| WHAT TO WORK ON |
Please repeat, exactly as written, every line from the one containing "html: <div> <span>任务名称</span>" through the last line of the records, both included, and leave out any pictures.

───

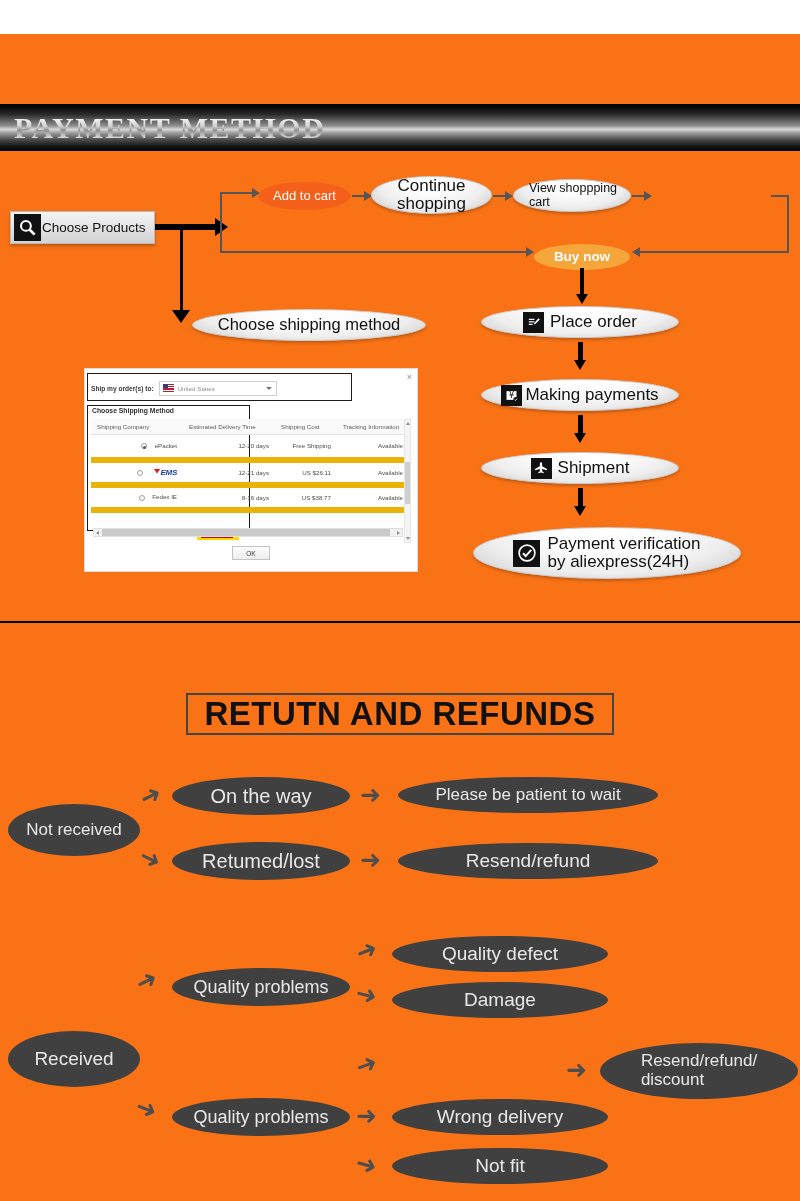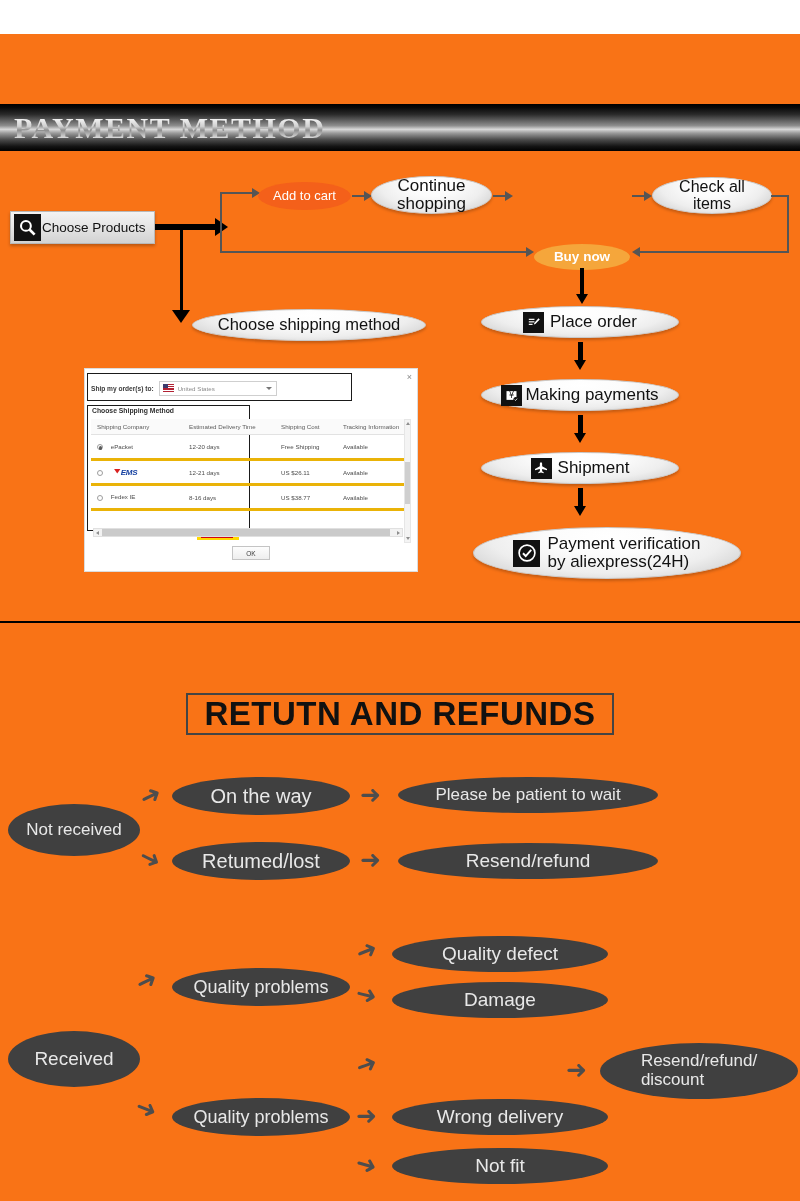"View shoppping" div.ell { html: none -> <div> <span>View shoppping cart</span> </div> }
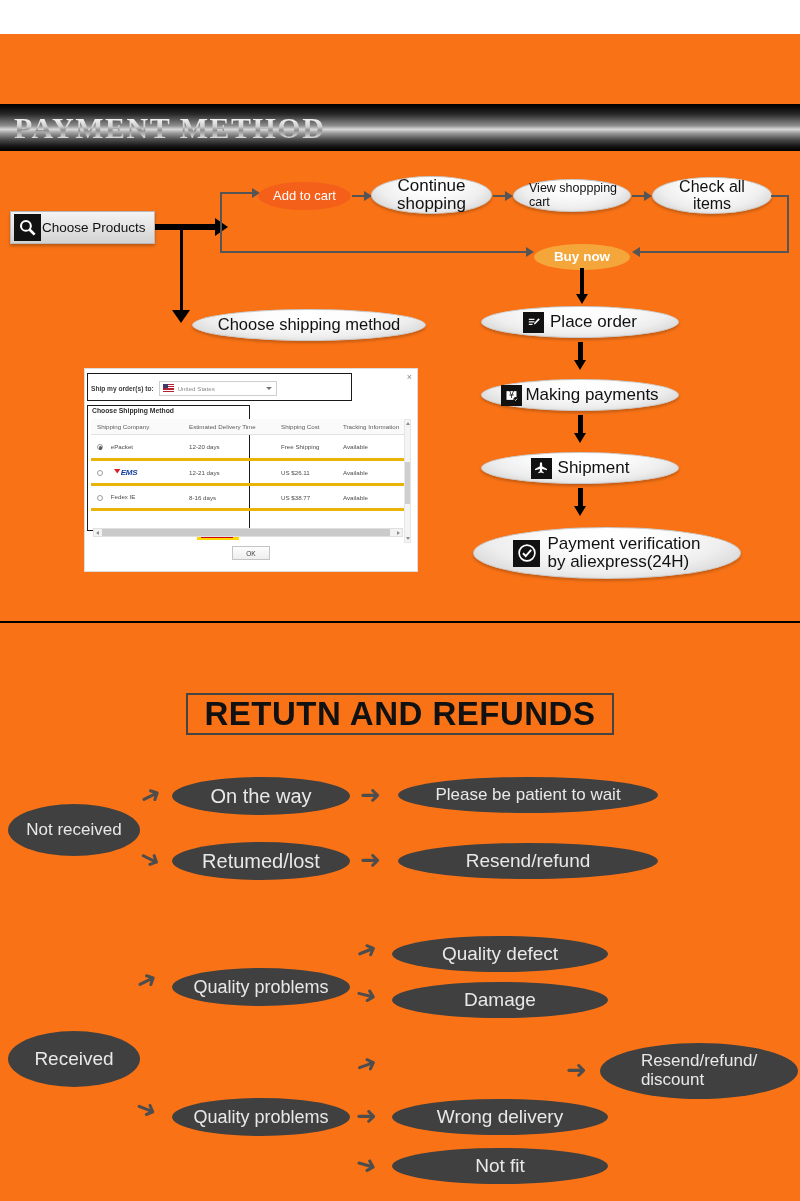"Check all" div.ell { html: <div> <span>Check all items</span> </div> -> none }
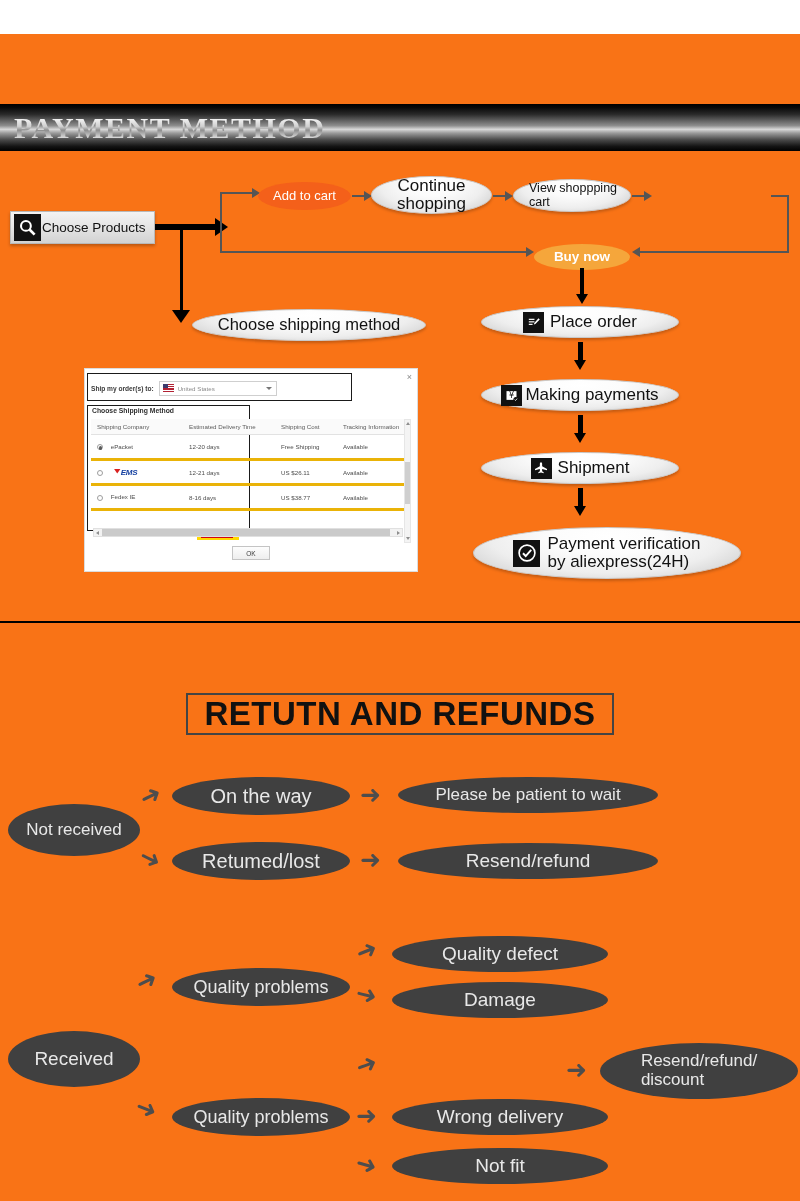"EMS" .tbl td { border-bottom: 3px solid #eab308 -> 6px solid #eab308; text-align: none -> right }
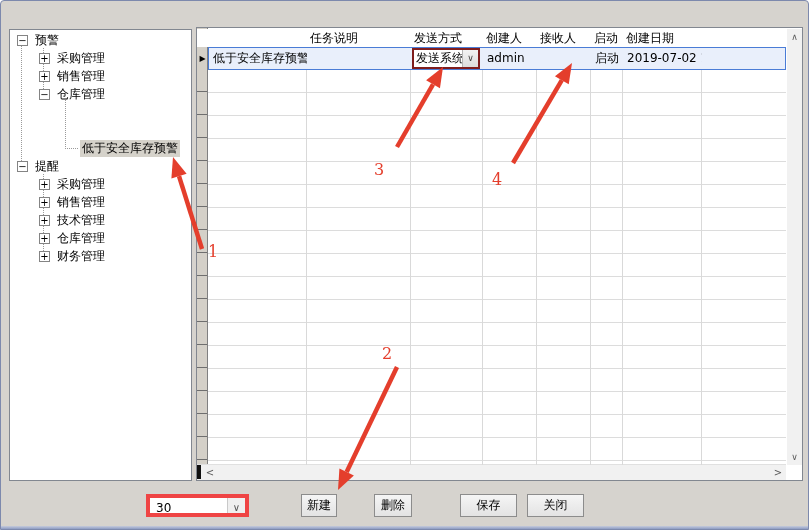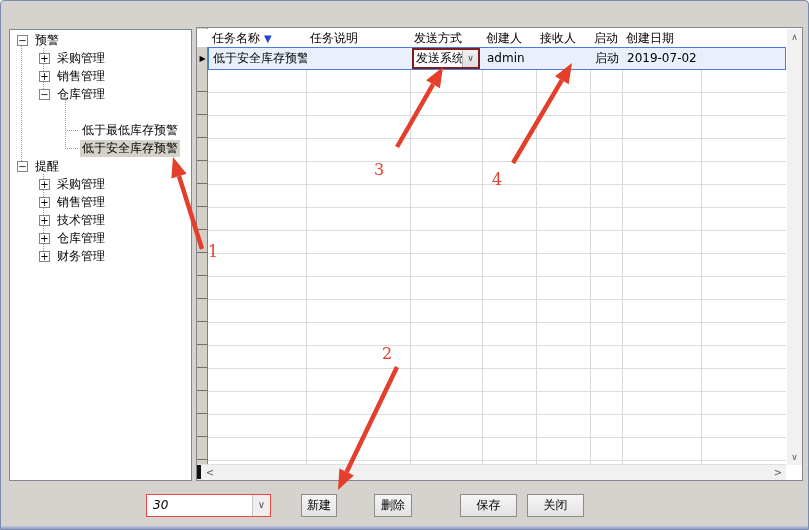"任务名称" div.hcell { html: <div> <span>任务名称</span> <span>▼</span> </div> -> none }
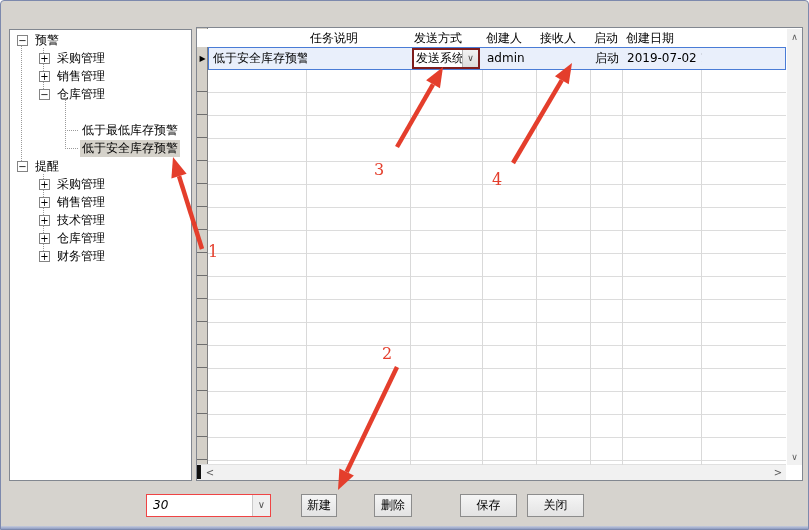"低于最低库存预警" div.trow { html: <div> <span></span> <span>低于最低库存预警</span> </div> -> none }
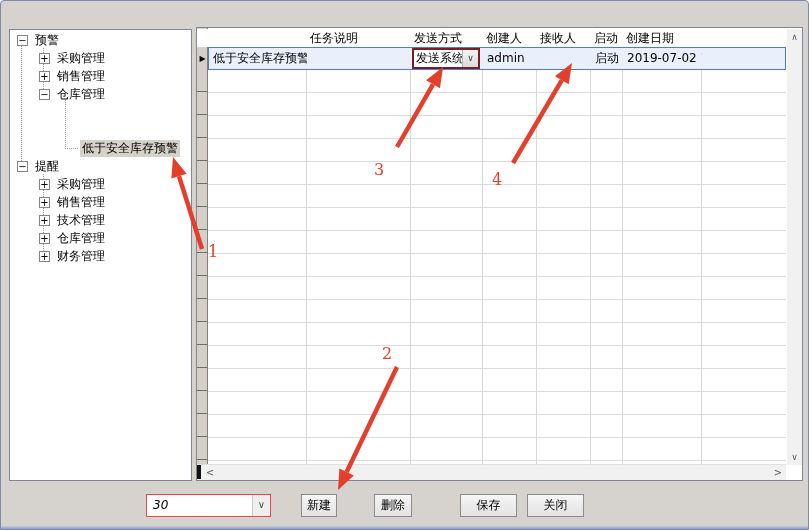"30" .fcombo { border: 1px solid #ef4444 -> 4px solid #ef4444; font-style: italic -> none; width: 125px -> 103px }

───

| ANSWER SPACE |
"任务名称" div.hcell { html: <div> <span>任务名称</span> <span>▼</span> </div> -> none }
"低于最低库存预警" div.trow { html: <div> <span></span> <span>低于最低库存预警</span> </div> -> none }
"30" .fcombo { border: 1px solid #ef4444 -> 4px solid #ef4444; font-style: italic -> none; width: 125px -> 103px }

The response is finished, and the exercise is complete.